Incubare la membrana per 30 minuti a temperatura ambiente con un leggero dondolio dopo 30 minuti. Lavare la membrana tre volte in TTBS per nitrocellulosa a intervalli di cinque minuti Durante la fase di lavaggio, preparare la soluzione di anticorpi secondari biotinilati diluendo una goccia di anticorpo biotinilato con 10 millilitri di TTBS. Una volta terminate le fasi di lavaggio, aggiungere la soluzione di anticorpi secondari.
Incubare la membrana per 30 minuti a temperatura ambiente con un lento oscillazione mentre la membrana viene incubata con l'anticorpo secondario. Preparare l'HRPO di biotina avadon per fare questo. Mescolare due gocce di reagente colorante vti A e due gocce di reagente B in 10 millilitri.
TTBS per la nitrocellulosa. Incubare per 30 minuti a temperatura ambiente quando l'incubazione degli anticorpi secondari è completa. Lavare la membrana tre volte nell'arco di 15 minuti con TTBS o TBS.
Quindi, aggiungere la soluzione enzimatica di biotina avidan alla membrana e incubare per 30 minuti a temperatura ambiente con un lento oscillamento. Quindi lavare la membrana tre volte a intervalli di 10 minuti con TTBS. Ora che la procedura di immunosondaggio è completa, le proteine legate alla membrana sono pronte per essere visualizzate con substrati cromogenici.
Per questa fase finale di visualizzazione, i substrati quattro CN dab slash ICL two e TMB sono comunemente utilizzati con le procedure di rilevamento immunologico basate su rafano e perossidasi. Se il lavaggio finale della membrana durante la procedura di immunosonda è stato eseguito in TTBS, quindi lavare la membrana per 15 minuti a temperatura ambiente e 50 millilitri. TBS ora posiziona la membrana in una soluzione di visualizzazione cromogenica.

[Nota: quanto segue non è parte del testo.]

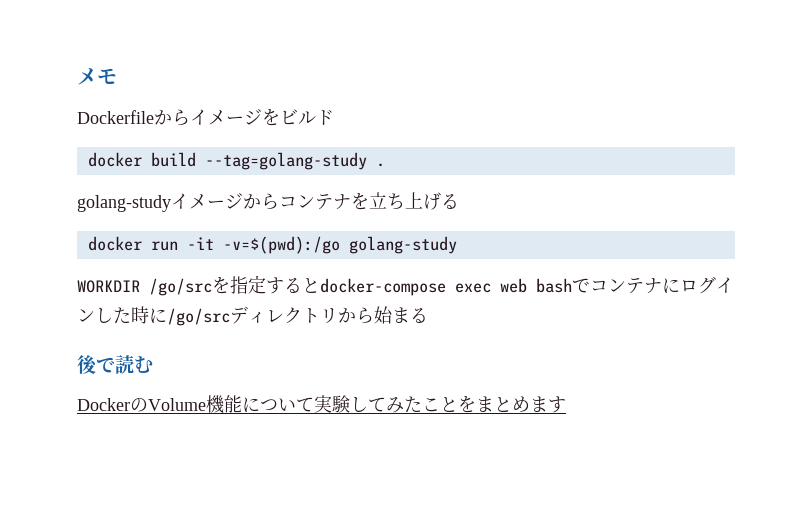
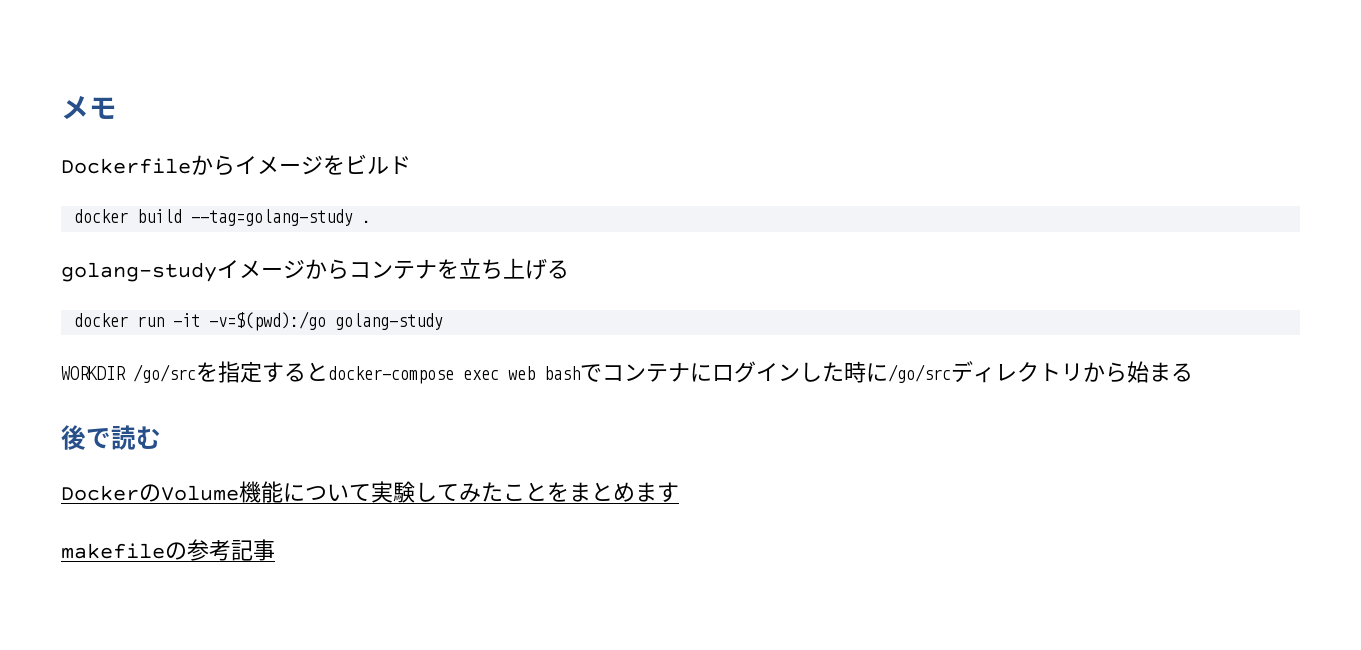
+ makefileの参考記事

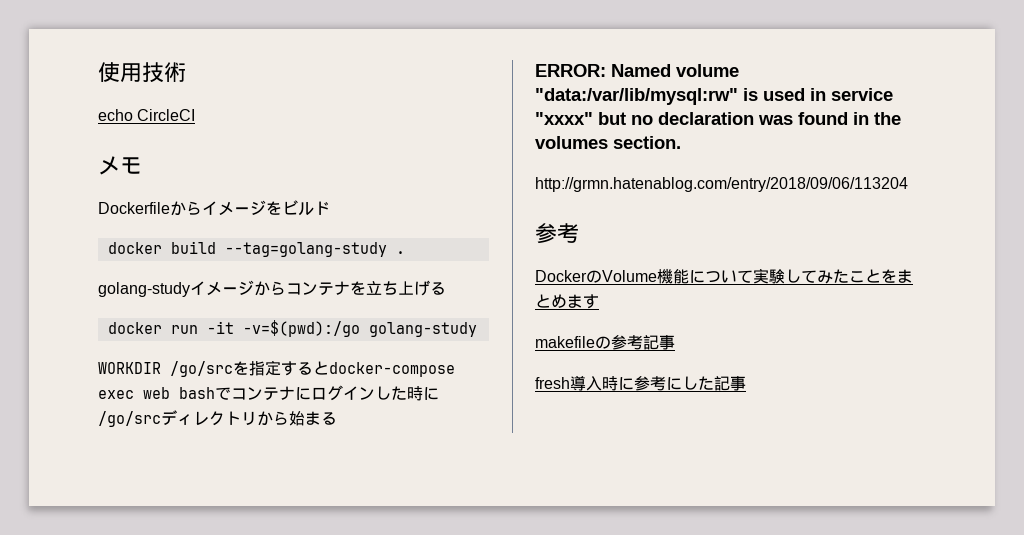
+ 使用技術
+ echo CircleCI
- 後で読む
+ ERROR: Named volume "data:/var/lib/mysql:rw" is used in service "xxxx" but no declaration was found in the volumes section.
+ http://grmn.hatenablog.com/entry/2018/09/06/113204
+ 参考
+ fresh導入時に参考にした記事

Le bande proteiche dovrebbero apparire in 10-30 minuti. Dopo l'incubazione di 30 minuti, scartare la miscela di reazione del substrato e terminare la reazione aggiungendo acqua distillata. L'immunoblotting è una procedura in più fasi utilizzata da migliaia di laboratori per rilevare la presenza di proteine specifiche dopo un'elettroforesi 2D.
Ti ho appena mostrato come eseguire un'analisi immuno del sangue. Quindi questo è tutto. Buona fortuna con i tuoi esperimenti e grazie per aver guardato.
Questo video dimostra la tecnica dell'immunoblotting (western blotting), un saggio sensibile per la rilevazione e la caratterizzazione delle proteine. Copre i protocolli per la separazione delle proteine, il blotting su membrane, l'immunoprobing e la visualizzazione.